*** Recorded information ***

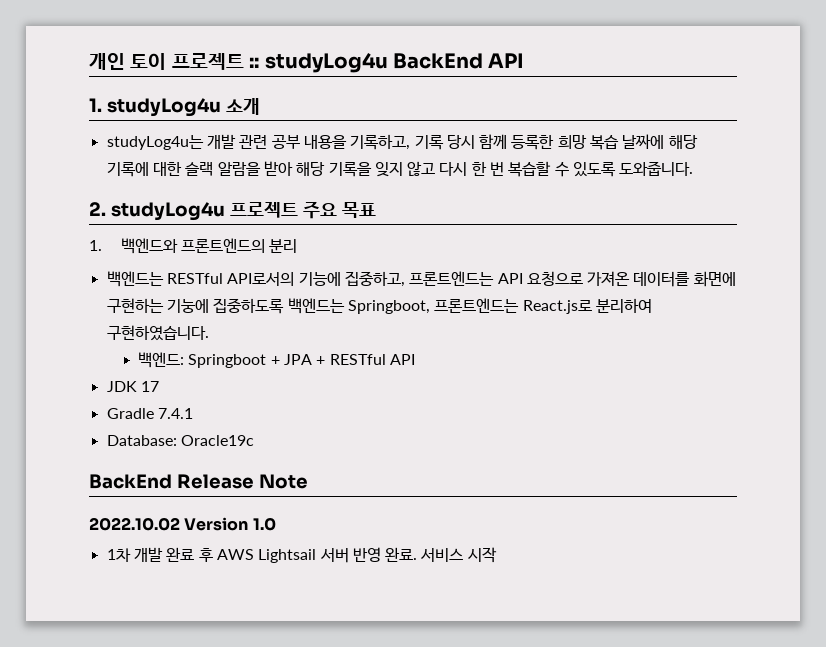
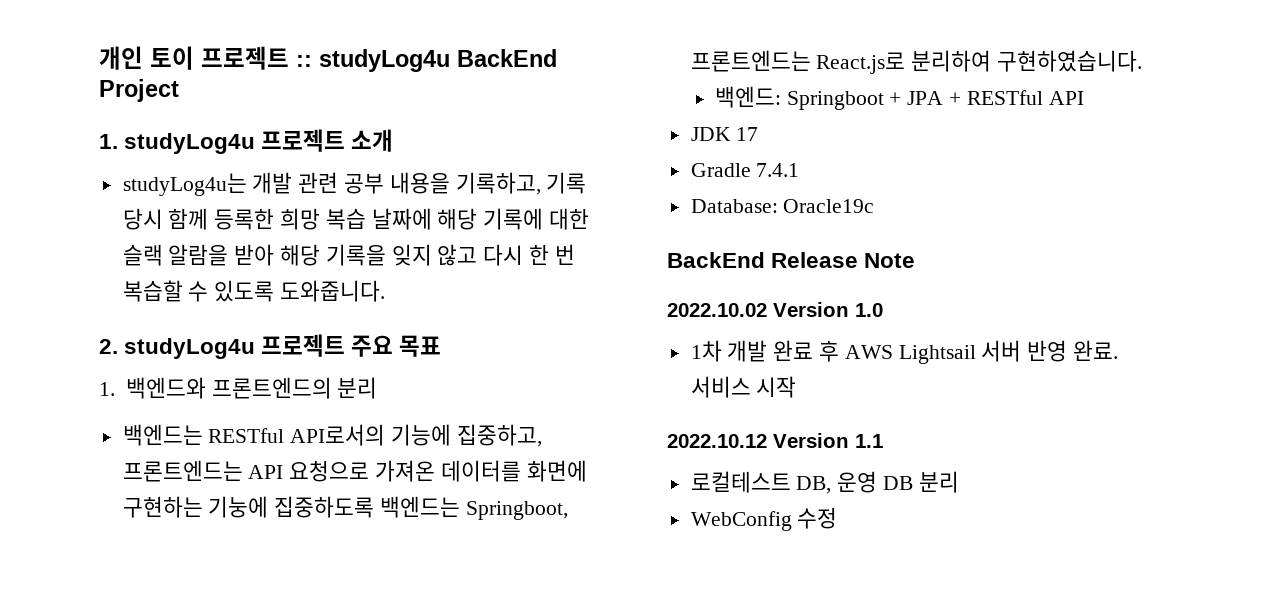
- 개인 토이 프로젝트 :: studyLog4u BackEnd API
+ 개인 토이 프로젝트 :: studyLog4u BackEnd Project
- 1. studyLog4u 소개
+ 1. studyLog4u 프로젝트 소개
+ 2022.10.12 Version 1.1
+ 로컬테스트 DB, 운영 DB 분리
+ WebConfig 수정

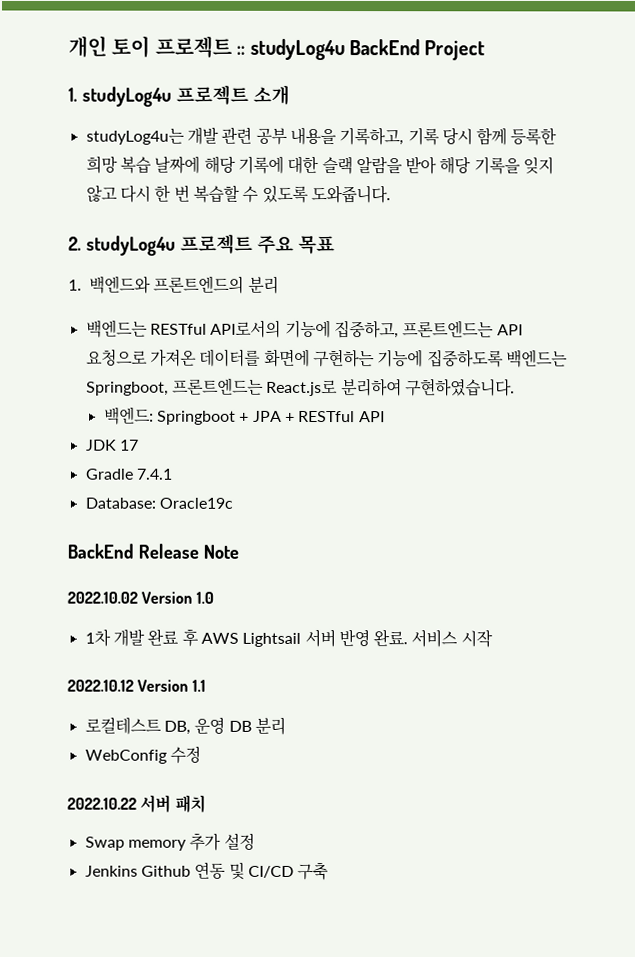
- 백엔드는 RESTful API로서의 기능에 집중하고, 프론트엔드는 API 요청으로 가져온 데이터를 화면에 구현하는 기눙에 집중하도록 백엔드는 Springboot, 프론트엔드는 React.js로 분리하여 구현하였습니다.
+ 백엔드는 RESTful API로서의 기능에 집중하고, 프론트엔드는 API 요청으로 가져온 데이터를 화면에 구현하는 기능에 집중하도록 백엔드는 Springboot, 프론트엔드는 React.js로 분리하여 구현하였습니다.
+ 2022.10.22 서버 패치
+ Swap memory 추가 설정
+ Jenkins Github 연동 및 CI/CD 구축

*** End of Recorded information ***

### What you are asked to do
What lines of the listing above hold "데이터를"? Copy all of them.

### Answer box
- 백엔드는 RESTful API로서의 기능에 집중하고, 프론트엔드는 API 요청으로 가져온 데이터를 화면에 구현하는 기눙에 집중하도록 백엔드는 Springboot, 프론트엔드는 React.js로 분리하여 구현하였습니다.
+ 백엔드는 RESTful API로서의 기능에 집중하고, 프론트엔드는 API 요청으로 가져온 데이터를 화면에 구현하는 기능에 집중하도록 백엔드는 Springboot, 프론트엔드는 React.js로 분리하여 구현하였습니다.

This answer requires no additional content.